Thursday, August 4, 2016

"Molecules In Motion"

There's a recurring statement that comes up in a variety of contexts, whether it be discussions of free will, morality, evidence of God's existence, etc., that atheists believe that nothing exists in the universe except for matter and energy and therefore must think that human beings are nothing more than "molecules in motion" (or words to that effect).  For example, when discussing morality, a theist might claim that atheists have no way of justifying a belief in morality without a belief in God since, after all, atheists think we're all just a bunch of molecules in motion (or matter and energy) following Newton's laws of motion and acting in predetermined ways based on stimuli.  Or something like that.  So, the argument goes, how can there be any morality if we are not free to choose our own actions?

This same argument is used to explain why there supposedly can't be any sort of free will without there being a supernatural being to give us that free will.  Sometimes it's even used to prove the existence of God, since there's supposedly no other way that consciousness could possibly arise from "mere" matter and energy.

When this argument is raised, in whatever context, the person representing the atheist point of view often tries to defend how its possible to have morality based on natural laws that are wholly apart from human consciousness.  Or perhaps that it doesn't matter whether we "really" have free will as long as we think that we do and act in accordance with that belief.

Personally, I think trying to argue along these lines misses the boat.  Once again, theists are just presenting another form of "Argument from Ignorance" and claiming that, since atheists can't explain it, God must be the answer.  However, rather than falling into this trap and trying to explain something that may very well be inexplicable, I think it's better to simply acknowledge that we don't know how consciousness and free will could arise from matter and energy.  The fact that we can't explain it doesn't mean that it has to be God.  It just means that we can't explain it.  And it also doesn't mean that the theist explanation of God is the correct explanation, either.  I mean, if we're going to assume that any explanation must be better than no explanation, then I'll go ahead and posit that consciousness and free will arises due to the presence of immaterial and undetectable "mind" particles that permeate the universe and accumulate over time in our brains.  Sure, I have no evidence that these particles exist, let alone that they do what I claim they do, but apparently that doesn't matter as long as they explain the observed phenomena that we do have consciousness and free will, right?  And can anybody prove that my immaterial and undetectable particles don't exist?

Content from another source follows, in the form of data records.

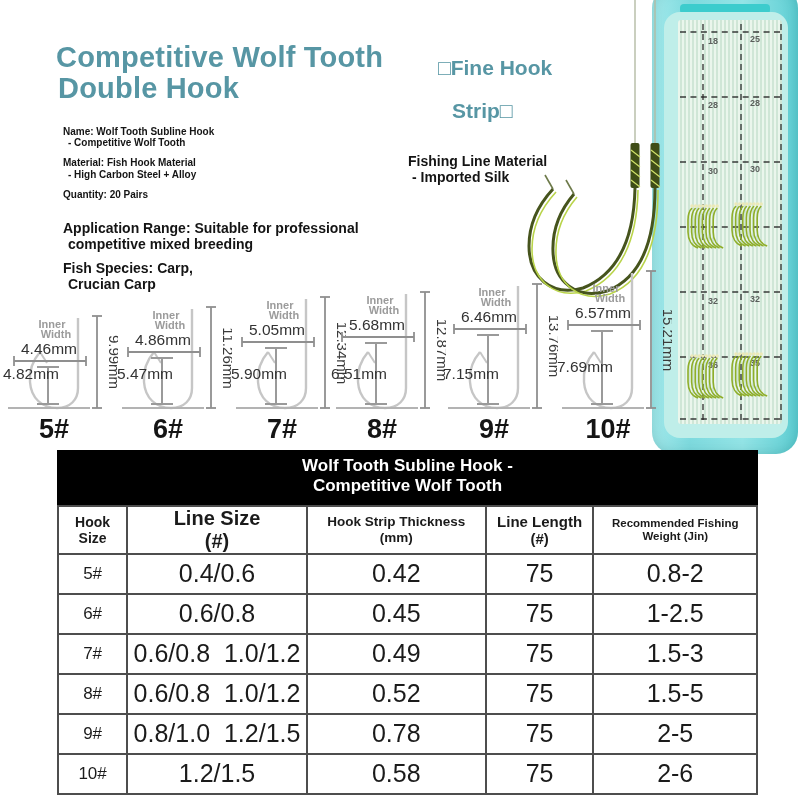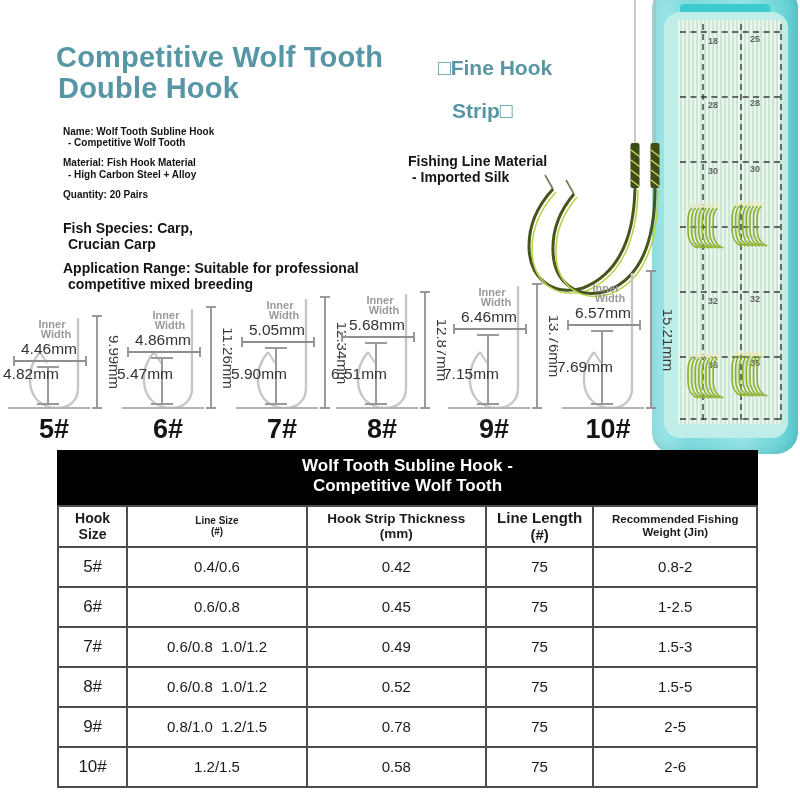--- a/index.html
+++ b/index.html
@@ -109,12 +109,12 @@
     </div>
     <div class="spec-gap"></div>
     <div class="spec small">
+      <div>Application Range: Suitable for professional</div>
+      <div class="l2">competitive mixed breeding</div>
+    </div>
+    <div class="spec small">
       <div>Fish Species: Carp,</div>
       <div class="l2">Crucian Carp</div>
-    </div>
-    <div class="spec small">
-      <div>Application Range: Suitable for professional</div>
-      <div class="l2">competitive mixed breeding</div>
     </div>
   </div>
 

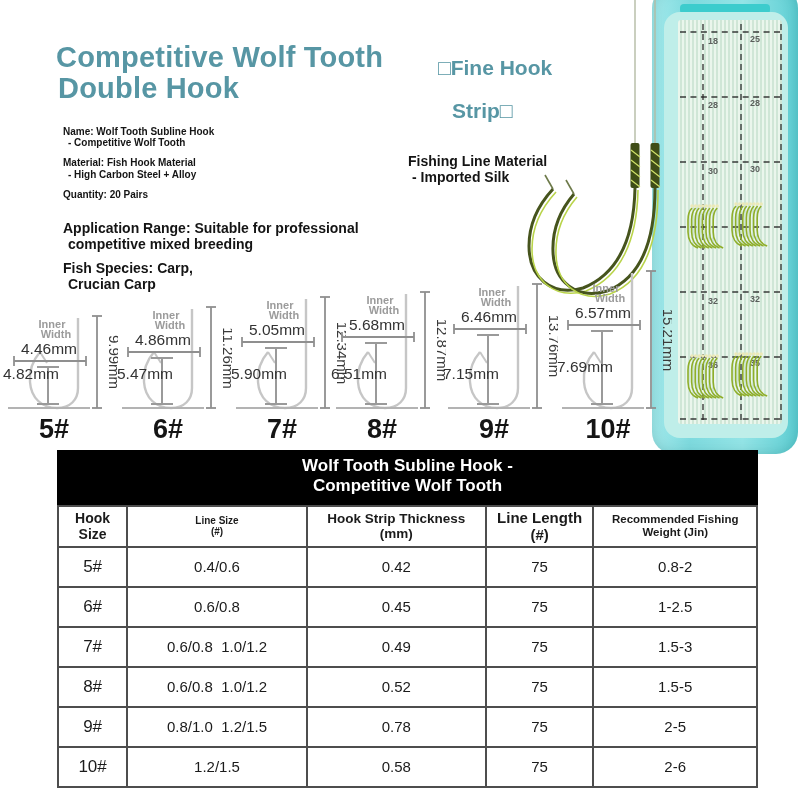--- a/index.html
+++ b/index.html
@@ -76,7 +76,7 @@
   col.c0{width:9.9%;} col.c1{width:25.7%;} col.c2{width:25.6%;} col.c3{width:15.4%;} col.c4{width:23.4%;}
   th, td { border:2px solid #4d4d4d; text-align:center; color:#1b1b1b; white-space:pre; }
   th { height:41px; font-weight:bold; line-height:1.15; }
-  th.h0 { font-size:14px; } th.h1 { font-size:10px; } th.h2 { font-size:13.5px;border-radius:16px; }
+  th.h0 { font-size:14px; } th.h1 { font-size:20px; } th.h2 { font-size:13.5px;border-radius:16px; }
   th.h3 { font-size:15px; } th.h4 { font-size:11.5px;margin-left:34px; }
   td { height:40px; font-size:15px; font-weight:normal; }
   td.first { font-size:17px; }

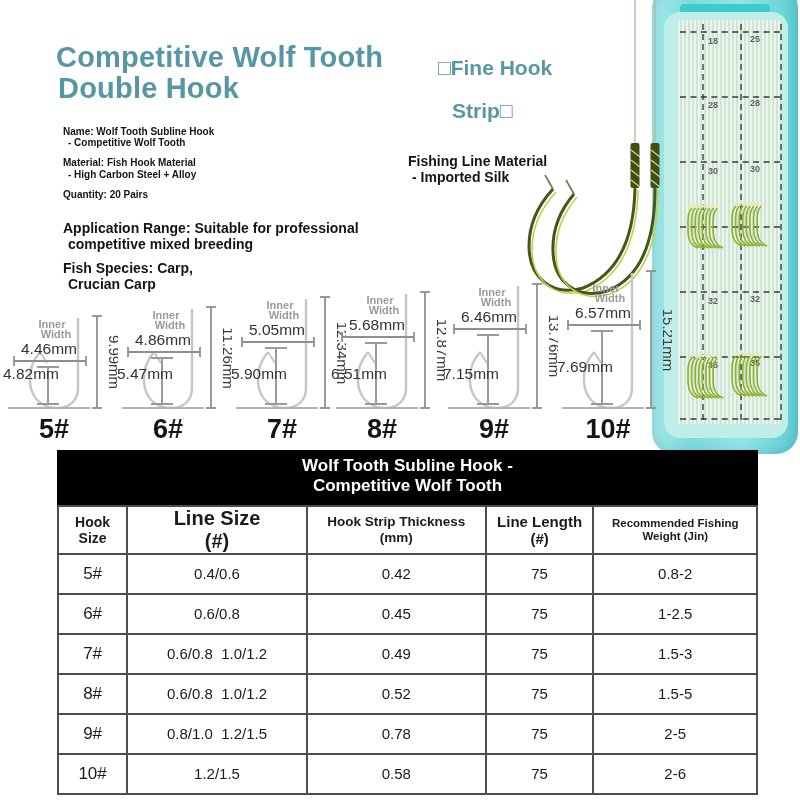--- a/index.html
+++ b/index.html
@@ -78,7 +78,7 @@
   th { height:41px; font-weight:bold; line-height:1.15; }
   th.h0 { font-size:14px; } th.h1 { font-size:20px; } th.h2 { font-size:13.5px;border-radius:16px; }
   th.h3 { font-size:15px; } th.h4 { font-size:11.5px;margin-left:34px; }
-  td { height:40px; font-size:15px; font-weight:normal; }
+  td { height:40px; font-size:25px; font-weight:normal; }
   td.first { font-size:17px; }
 </style>
 </head>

The bottom line, as always, is that atheism is not a claim to have all the answers about everything in the universe -- it is simply a lack of belief in the claim made by theists that they do have all the answers to everything in the universe.  Sure, I suspect that scientists (not "atheists", mind you) will someday figure out just how consciousness and free will arises naturally from matter and energy.  Or perhaps they really will find evidence of the "mind" particle I joked about earlier.  But until they do, it doesn't mean that the "God" explanation must be true in the meantime, any more than it was true that Thor was responsible for thunder until we figured out how it was really caused.